(Items listed in a dataset)
-- -- --
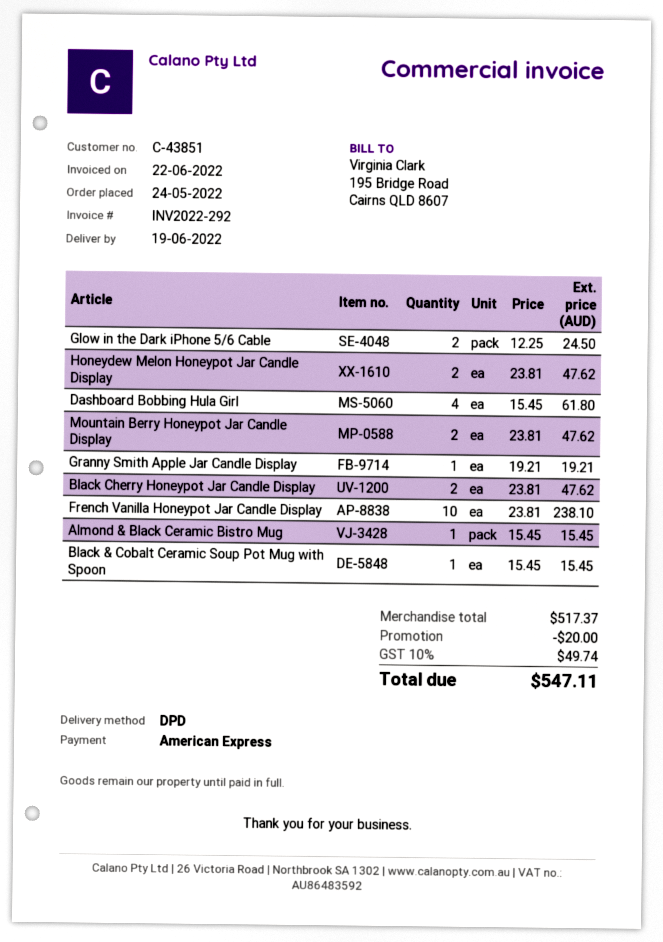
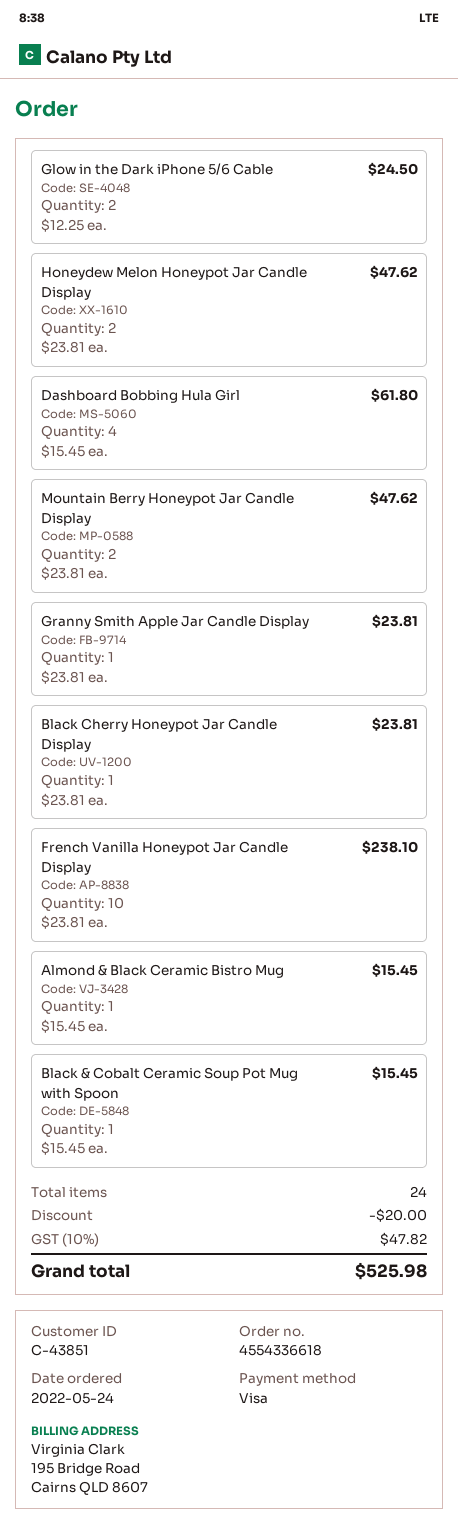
payment method: American Express -> Visa
Granny Smith Apple Jar Candle Display: 1 x 19.21 = 19.21 -> 1 x 23.81 = 23.81
Black Cherry Honeypot Jar Candle Display: 2 x 23.81 = 47.62 -> 1 x 23.81 = 23.81
tax: 10% = 49.74 -> 10% = 47.82
total: 547.11 -> 525.98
-- -- --
> Problem description
Given the data above, which lines hold the string "Display"? Return them.

> Answer below
Granny Smith Apple Jar Candle Display: 1 x 19.21 = 19.21 -> 1 x 23.81 = 23.81
Black Cherry Honeypot Jar Candle Display: 2 x 23.81 = 47.62 -> 1 x 23.81 = 23.81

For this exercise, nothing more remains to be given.